Shell has slashed its global panel from 11 firms to just six, with Eversheds and Reed Smith newcomers to the panel. Clifford Chance, Allen & Overy, Baker & McKenzie and Norton Rose Fulbright have been reappointed.

Dentons, Simmons & Simmons, CMS Cameron McKenna, Debevoise & Plimpton, Holman Fenwick Willan, King & Spalding and Linklaters are among those not named on the multinational oil and gas firm’s global panel.

A spokesperson for Shell told Legal Business the firms were chosen for their broad range of service and experience across sectors that were relevant to the company. Shell will still maintain ‘flexibility’ to use other firms, with the oil giant’s 980 strong legal team split over 45 countries still using over 100 firms. The panel will next be reviewed in four years, although Shell said it expects to review its panel rates half way through the term.

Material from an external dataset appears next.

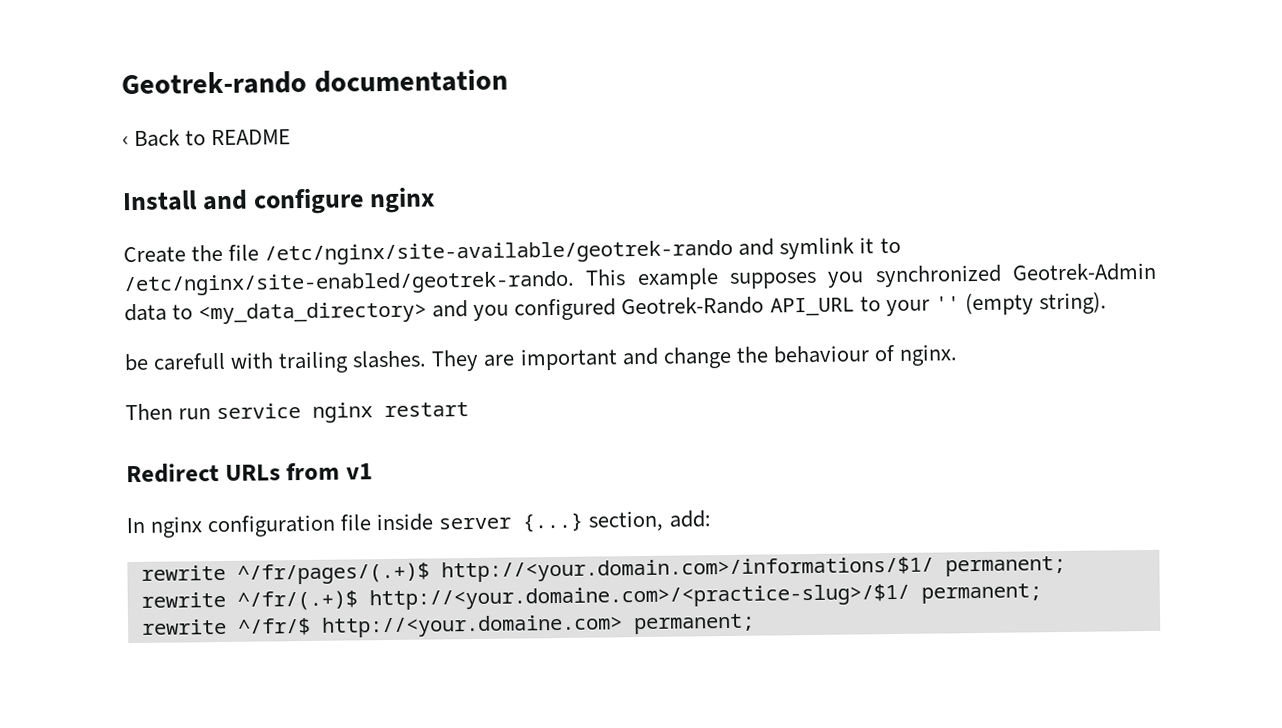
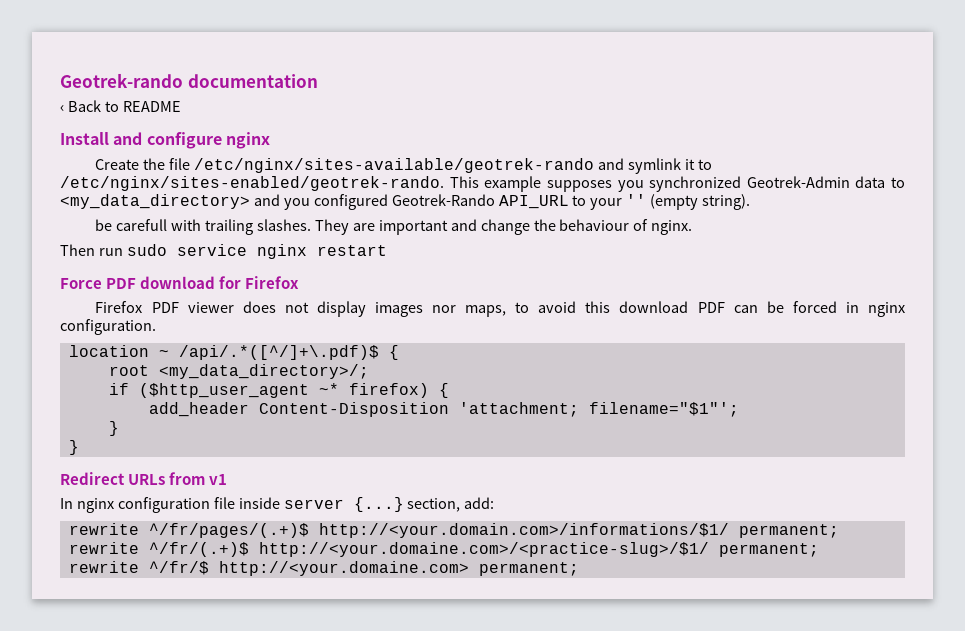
[264,239,734,266] /etc/nginx/site-available/geotrek-rando -> [194,158,595,173] /etc/nginx/sites-available/geotrek-rando
[123,270,575,297] /etc/nginx/site-enabled/geotrek-rando. -> [60,176,444,191] /etc/nginx/sites-enabled/geotrek-rando.
(212, 414) none -> [126,244,167,256] sudo
(470, 410) none -> [60,276,300,289] [95,301,905,317] [60,319,156,335] [68,345,399,360] [108,364,369,379] [108,383,449,398] [148,402,739,417] [108,421,119,436] [68,440,79,455] // Force PDF download for Firefox // Firefox PDF viewer does not display images nor maps, to avoid this download PDF can be forced in nginx configuration. // location ~ /api/.*([^/]+\.pdf)$ { // root <my_data_directory>/; // if ($http_user_agent ~* firefox) { // add_header Content-Disposition 'attachment; filename="$1"'; // } // }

The review comes after the company finalised its £47bn takeover of BG Group in February this year. Shell obtained 83% shareholders’ approval at a specially convened general meeting at The Hague in January after the deal received regulatory approval at the end of last year. BG’s general counsel (GC) Tom Melbye Eide was appointed to the role of executive vice president and GC for the upstream business at Shell in February. He indicated to Legal Business earlier this year that post-merger Shell’s legal panel would dominate over BG’s. BG’s panel had comprised Freshfields Bruckhaus Deringer, CMS Cameron McKenna and Clifford Chance.

Shell’s legal director Donny Ching said: ‘The new firms bring with them a combination of strong legal experience and expertise, global reach, and flexibility with regards to cost arrangements that will help Shell achieve a higher standard of performance for our organisation, maintaining a strong and growing long-term position in the competitive environments in which we operate.’

Ching, who is featured in this year’s GC Powerlist said his priority is to align the team as closely as possible with the business, a move to help manage spend on legal advisers.